Database Transactions — Deep Dive

Transaction lifecycle in SQLAlchemy

Session transaction states

SQLAlchemy’s session tracks a transaction state machine:

ACTIVE → (flush) → ACTIVE → (commit) → COMMITTED
   ↓                   ↓
(error)            (rollback)
   ↓                   ↓
INVALID            ROLLED_BACK

Understanding these states prevents subtle bugs:

from sqlalchemy.orm import Session

session = Session(engine)

# Transaction begins implicitly on first operation
session.add(Order(customer_id=1))
# State: ACTIVE, changes in identity map but not flushed to DB

session.flush()
# State: ACTIVE, SQL INSERT sent but transaction still open
# Other sessions can't see the new order yet

session.commit()
# State: COMMITTED, transaction closed, changes visible to others

Autoflush behavior

SQLAlchemy flushes (sends pending SQL) automatically before queries to ensure you read your own writes:

session.add(Order(customer_id=1, total=50.0))
# No SQL executed yet

# This triggers autoflush before SELECT
orders = session.scalars(
    select(Order).where(Order.customer_id == 1)
).all()
# The new order appears in results

This is usually helpful, but can cause unexpected errors if a pending object has constraint violations. Disable it when needed:

with Session(engine, autoflush=False) as session:
    session.add(incomplete_object)  # won't flush until explicit commit/flush

Isolation level configuration

Per-engine isolation

from sqlalchemy import create_engine

engine = create_engine(
    "postgresql+psycopg2://user:pass@localhost/db",
    isolation_level="REPEATABLE READ",
)

Per-transaction isolation

For specific operations that need stricter isolation:

with engine.connect().execution_options(
    isolation_level="SERIALIZABLE"
) as conn:
    # This connection runs at SERIALIZABLE
    result = conn.execute(text("SELECT balance FROM accounts WHERE id = 1"))
    balance = result.scalar()
    conn.execute(
        text("UPDATE accounts SET balance = :new WHERE id = 1"),
        {"new": balance - 100},
    )
    conn.commit()

PostgreSQL SERIALIZABLE in practice

PostgreSQL’s SERIALIZABLE uses Serializable Snapshot Isolation (SSI), which is optimistic — it allows concurrent transactions to proceed and aborts one if a conflict is detected:

from sqlalchemy.exc import OperationalError

def transfer_funds(from_id, to_id, amount, max_retries=3):
    for attempt in range(max_retries):
        try:
            with Session(engine) as session:
                with session.begin():
                    session.connection(
                        execution_options={"isolation_level": "SERIALIZABLE"}
                    )
                    from_acct = session.get(Account, from_id)
                    to_acct = session.get(Account, to_id)

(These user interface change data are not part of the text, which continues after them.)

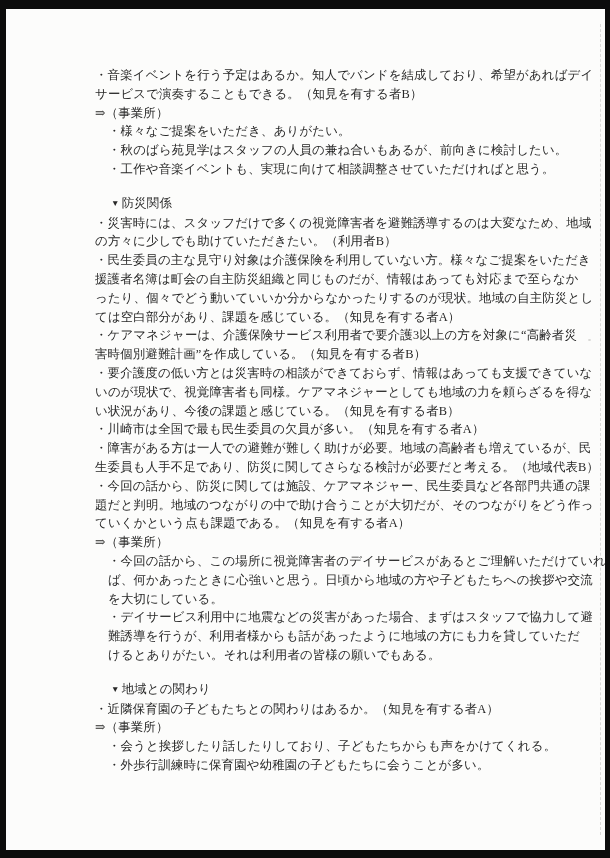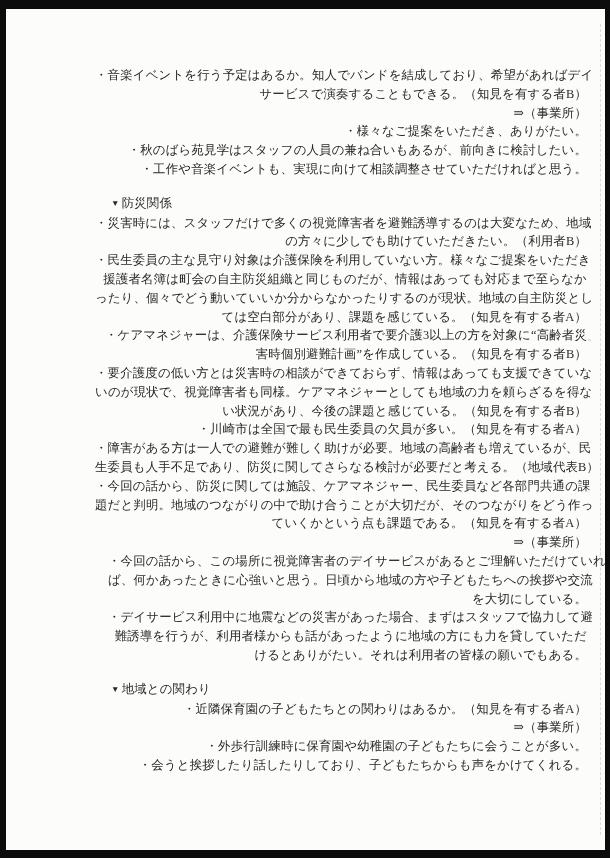--- a/index.html
+++ b/index.html
@@ -47,7 +47,7 @@
     transform: translateY(-1.5px);
     margin-right: 2px;
   }
-  .para { margin: 0; text-align: right; }
+  .para { margin: 0; }
   .para.indent-1 { padding-left: 13px; }
   .line {
     white-space: nowrap;

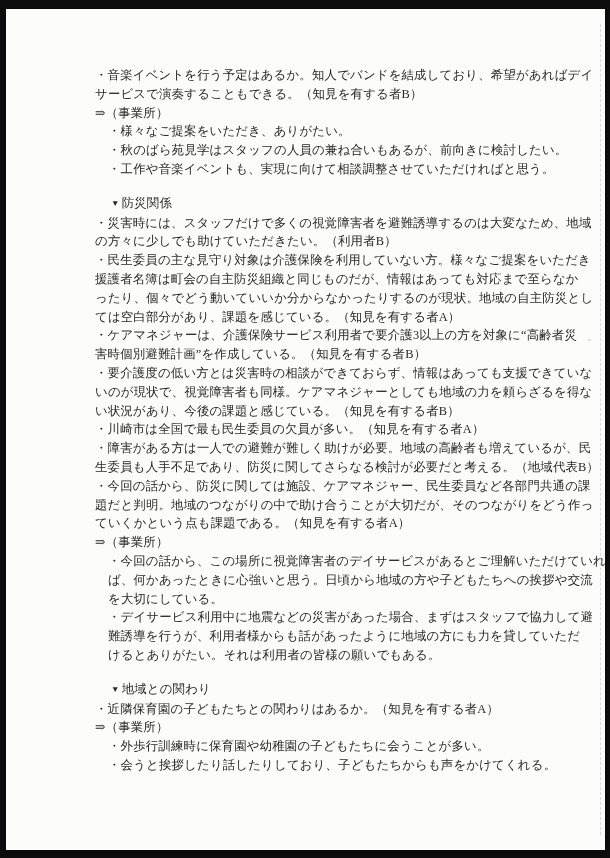--- a/index.html
+++ b/index.html
@@ -153,10 +153,10 @@
             <div class="line">⇒（事業所）</div>
           </div>
           <div class="para indent-1">
-            <div class="line">・外歩行訓練時に保育園や幼稚園の子どもたちに会うことが多い。</div>
+            <div class="line">・会うと挨拶したり話したりしており、子どもたちからも声をかけてくれる。</div>
           </div>
           <div class="para indent-1">
-            <div class="line">・会うと挨拶したり話したりしており、子どもたちからも声をかけてくれる。</div>
+            <div class="line">・外歩行訓練時に保育園や幼稚園の子どもたちに会うことが多い。</div>
           </div>
         </div>
       </div>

                    if from_acct.balance < amount:
                        raise InsufficientFunds()

                    from_acct.balance -= amount
                    to_acct.balance += amount
            return  # success
        except OperationalError as e:
            if "could not serialize access" in str(e):
                continue  # retry on serialization failure
            raise
    raise MaxRetriesExceeded()

The retry loop is essential — SERIALIZABLE transactions must be prepared for rollback and retry.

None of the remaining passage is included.